Avec la première comparution de hauts dignitaires d’Etat devant un tribunal international pour répondre de leurs actes d’Etat la classe politique est dessaisie de sa fonction d’interprète qualifié des préceptes de la "loi naturelle", et les citoyens se voient confier toute la responsabilité de leurs actes, l’obligation d’aller, dans des cas extrêmes, à l’encontre de l’ordre normatif auquel ils sont officiellement soumis, en se fiant soit aux "coutumes et usages du droit international", ou bien s’ils les ignorent, à la source normative la plus fondamentale et la plus universelle qu'est la "conscience commune", contenant les "règles de l’humanité".

En assimilant les agissements du sommet de l’Etat national-socialiste aux forfaits d’une bande de gangsters (par le biais de la figure juridique de "complot" et de "conspiration"), le TMI met en cause la capacité d’un certain type d’Etat - notamment l’Etat totalitaire - de disposer du monopole de la violence légitime, ce qui est le signe de la souveraineté étatique. Face aux abus énormes de cette souveraineté dans la dernière guerre, les puissances victorieuses, prenant l’initiative d’agir au nom de la communauté internationale, posent le début d’un nouvel ordre international (après l’échec des tentatives précédentes), dont l’instrument juridique avéré serait le droit pénal international, et qui porte atteinte à la souveraineté étatique inconditionnelle.
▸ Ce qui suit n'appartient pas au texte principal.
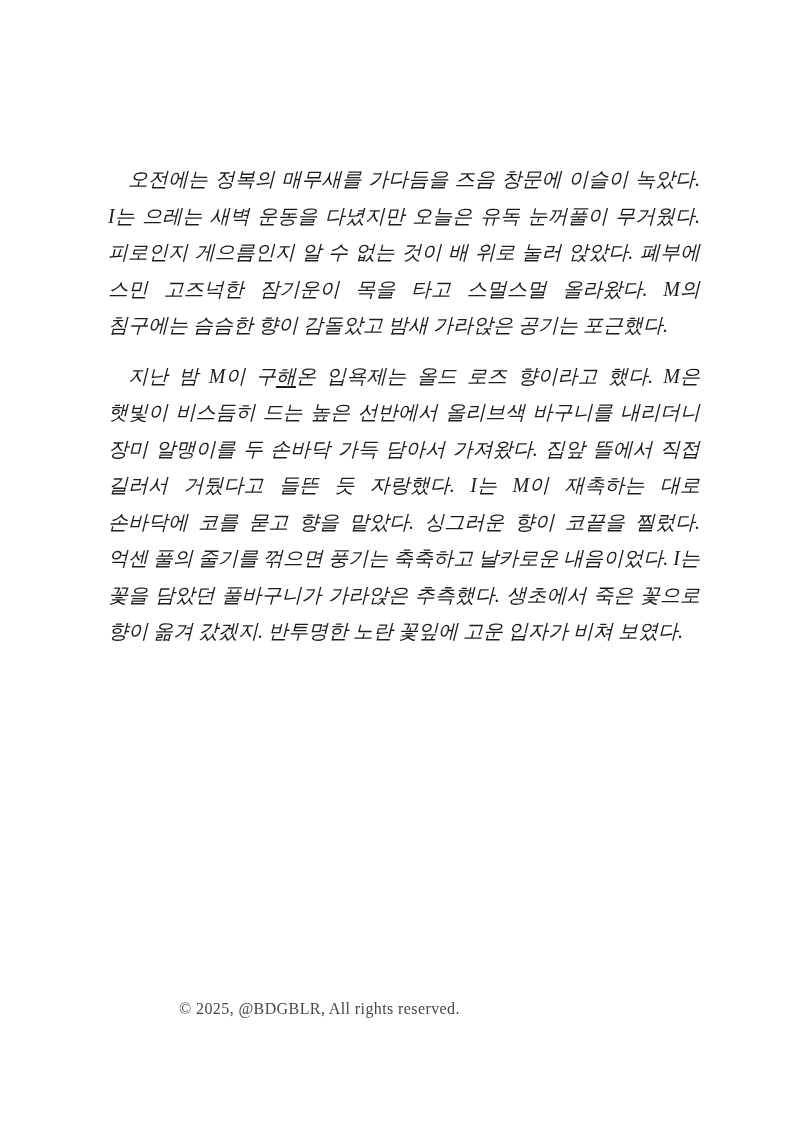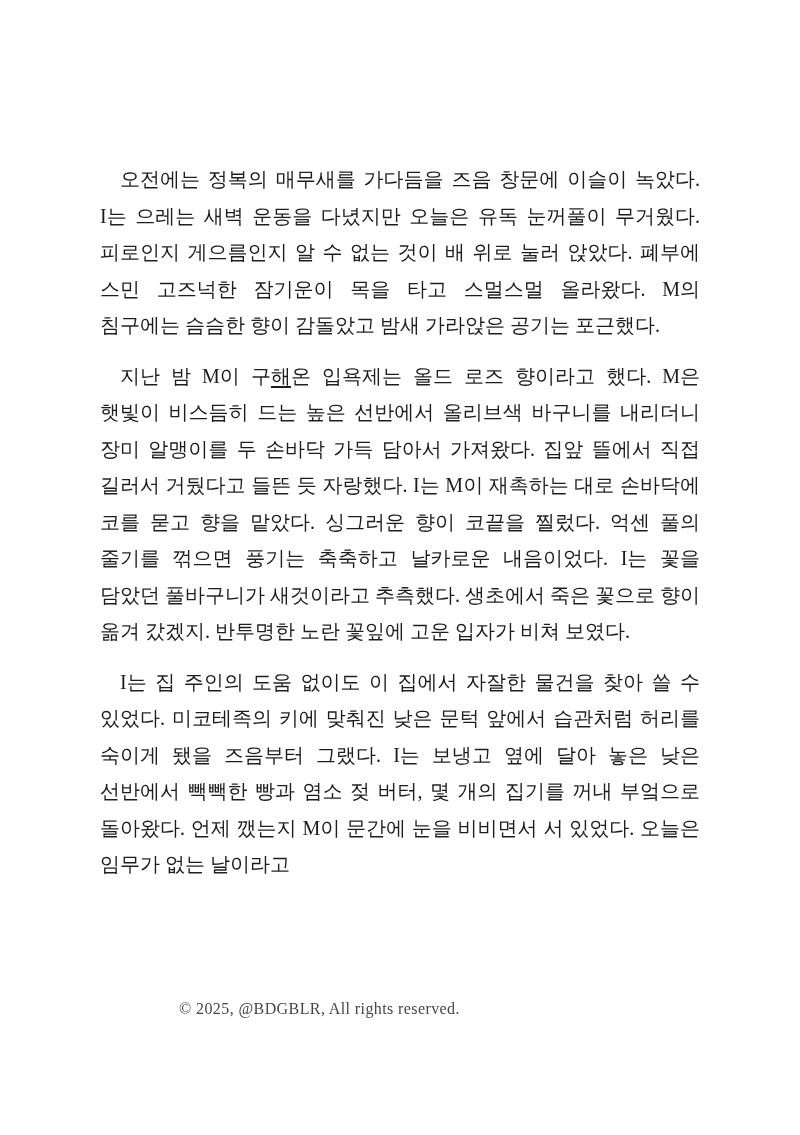--- a/index.html
+++ b/index.html
@@ -20,22 +20,23 @@
     left: 100px;
     top: 161px;
     width: 600px;
     color: #1d1d1d;
     font-size: 20px;
     line-height: 36.5px;
     text-align: justify;
     word-break: keep-all;
   }
   .para {
-    margin: 0 0 14px 0;
+    margin: 0 0 14px 8px;
     text-indent: 20px;
+    font-style: italic;
   }
   .para:last-child {
     margin-bottom: 0;
   }
   .underline {
     text-decoration: underline;
     text-underline-offset: 3px;
   }
   .footer {
     position: absolute;
@@ -47,20 +48,19 @@
     font-size: 16px;
     letter-spacing: 0.4px;
   }
 </style>
 </head>
 <body>
 
 <div class="page">
   <main class="content">
     <p class="para">오전에는 정복의 매무새를 가다듬을 즈음 창문에 이슬이 녹았다. I는 으레는 새벽 운동을 다녔지만 오늘은 유독 눈꺼풀이 무거웠다. 피로인지 게으름인지 알 수 없는 것이 배 위로 눌러 앉았다. 폐부에 스민 고즈넉한 잠기운이 목을 타고 스멀스멀 올라왔다. M의 침구에는 슴슴한 향이 감돌았고 밤새 가라앉은 공기는 포근했다.</p>
-    <p class="para"><span>지난 밤 M이 구</span><span class="underline">해</span><span>온 입욕제는 올드 로즈 향이라고 했다. M은 햇빛이 비스듬히 드는 높은 선반에서 올리브색 바구니를 내리더니 장미 알맹이를 두 손바닥 가득 담아서 가져왔다. 집앞 뜰에서 직접 길러서 거뒀다고 들뜬 듯 자랑했다. I는 M이 재촉하는 대로 손바닥에 코를 묻고 향을 맡았다. 싱그러운 향이 코끝을 찔렀다. 억센 풀의 줄기를 꺾으면 풍기는 축축하고 날카로운 내음이었다. I는 꽃을 담았던 풀바구니가 새것이라고 추측했다. 생초에서 죽은 꽃으로 향이 옮겨 갔겠지. 반투명한 노란 꽃잎에 고운 입자가 비쳐 보였다.</span></p>
-    <p class="para">I는 집 주인의 도움 없이도 이 집에서 자잘한 물건을 찾아 쓸 수 있었다. 미코테족의 키에 맞춰진 낮은 문턱 앞에서 습관처럼 허리를 숙이게 됐을 즈음부터 그랬다. I는 보냉고 옆에 달아 놓은 낮은 선반에서 빽빽한 빵과 염소 젖 버터, 몇 개의 집기를 꺼내 부엌으로 돌아왔다. 언제 깼는지 M이 문간에 눈을 비비면서 서 있었다. 오늘은 임무가 없는 날이라고</p>
+    <p class="para"><span>지난 밤 M이 구</span><span class="underline">해</span><span>온 입욕제는 올드 로즈 향이라고 했다. M은 햇빛이 비스듬히 드는 높은 선반에서 올리브색 바구니를 내리더니 장미 알맹이를 두 손바닥 가득 담아서 가져왔다. 집앞 뜰에서 직접 길러서 거뒀다고 들뜬 듯 자랑했다. I는 M이 재촉하는 대로 손바닥에 코를 묻고 향을 맡았다. 싱그러운 향이 코끝을 찔렀다. 억센 풀의 줄기를 꺾으면 풍기는 축축하고 날카로운 내음이었다. I는 꽃을 담았던 풀바구니가 가라앉은 추측했다. 생초에서 죽은 꽃으로 향이 옮겨 갔겠지. 반투명한 노란 꽃잎에 고운 입자가 비쳐 보였다.</span></p>
   </main>
 
   <footer class="footer">
     <span>©  2025, @BDGBLR, All rights reserved.</span>
   </footer>
 </div>
 
 </body></html>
En conséquence, le TMI engendre la tendance d’une redistribution du pouvoir de violence légitime allant simultanément dans deux directions: de l’Etat souverain vers la communauté internationale et du pouvoir politique (législatif et exécutif) vers le judiciaire.

Comme résultat de cette double redistribution, la juridiction pénale internationale pourrait monopoliser un immense pouvoir discrétionnaire et se substituer, en quelque sorte, à l’Histoire dans sa qualité de juge suprême des actes des mortels.